Study on the mechanisms of glucocorticoid-induced hypertension: Glucocorticoids increase transmembrane Ca²⁺ influx in vascular smooth muscle in vivo

Abstract

Blood pressure (BP) and ex vivo influx rate of Ca²⁺ in excised aortae were measured in rabbits implanted with silastic rubber strips impregnated with glucocorticoids (GC) [dexamethasone (DEX) or cortisol (F_K)], or carbenoxolone (CX) [inhibitor of 11β-hydroxysteroid dehydrogenase (11-HSD), in a large (lg) or a small (sm) (10 times smaller) concentration], or F_K plus CX (sm), or DEX plus RU 38486 (a specific GC-receptor blocker). After 4-6 weeks rabbits implanted with DEX, CX (lg), and F_K + CX (sm) developed hypertension. Those implanted with F_K alone (yielding physiological serum concentration of F_K), CX (sm), and DEX + RU 38486 did not develop hypertension.

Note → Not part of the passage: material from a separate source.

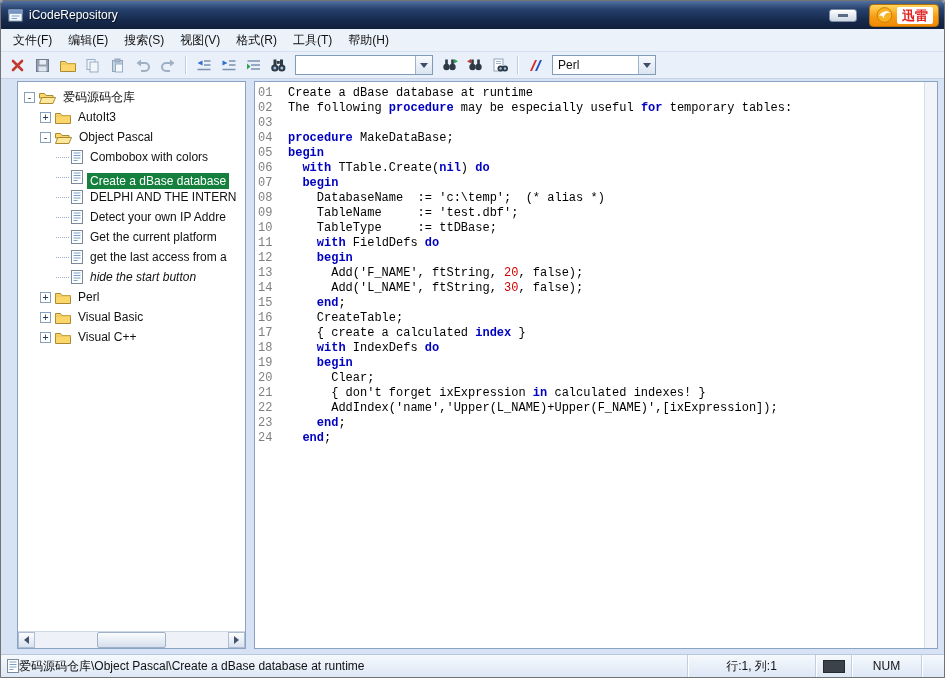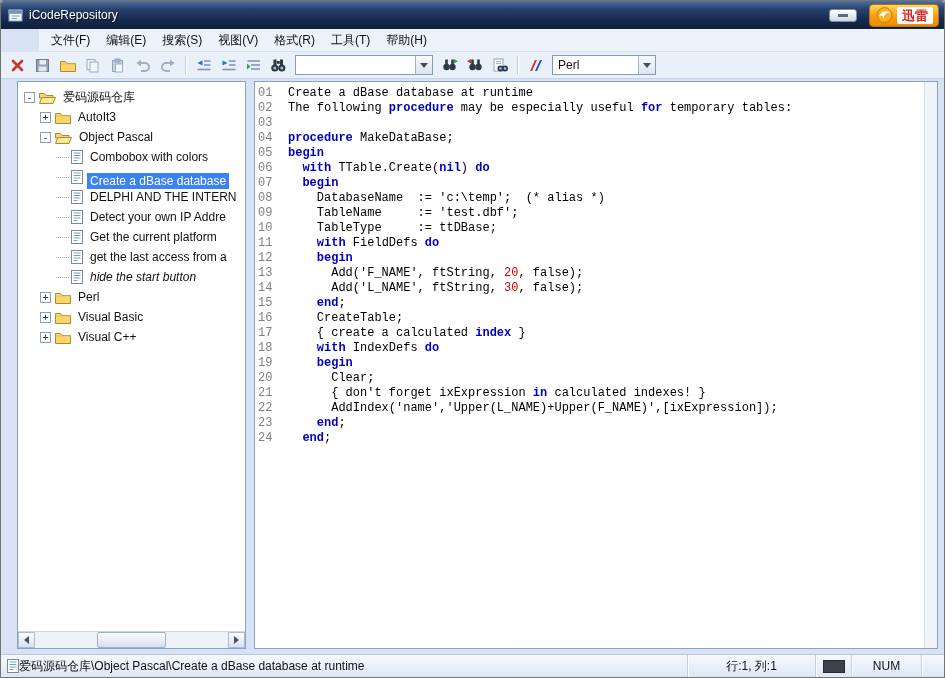"文件(F)" .menubar { margin-left: 38px -> none }
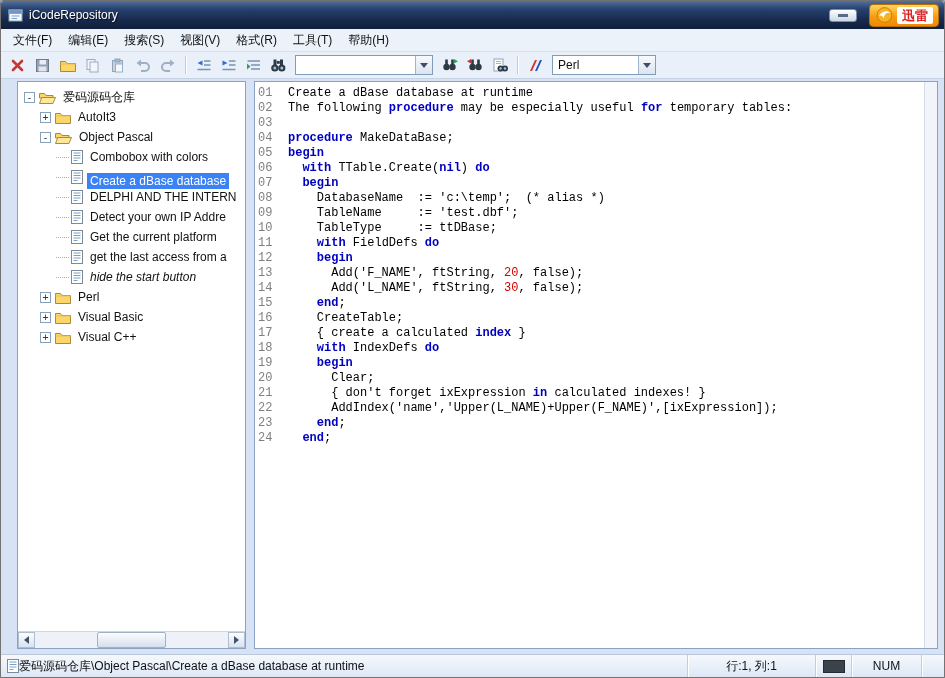"Create a dBase database" .tree-label.selected { background: #3b82f6 -> #15803d }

Rates of unidirectional influx of Ca²⁺ measured in rings of excised aortae were in all hypertensive rabbits more than twice those in the control rabbits (implanted with silastic strips not containing any steroids). In all normotensive rabbits, Ca²⁺ influx rates remained normal. We conclude that, in analogy with the in vitro findings in cultured vascular smooth muscle (VSM) cells treated with GC, also in vivo, the elevation of tissue levels of GC causes an increase in the influx rate of Ca²⁺ in VSM. We propose that this may be the main pathogenic mechanism of GC-induced hypertension.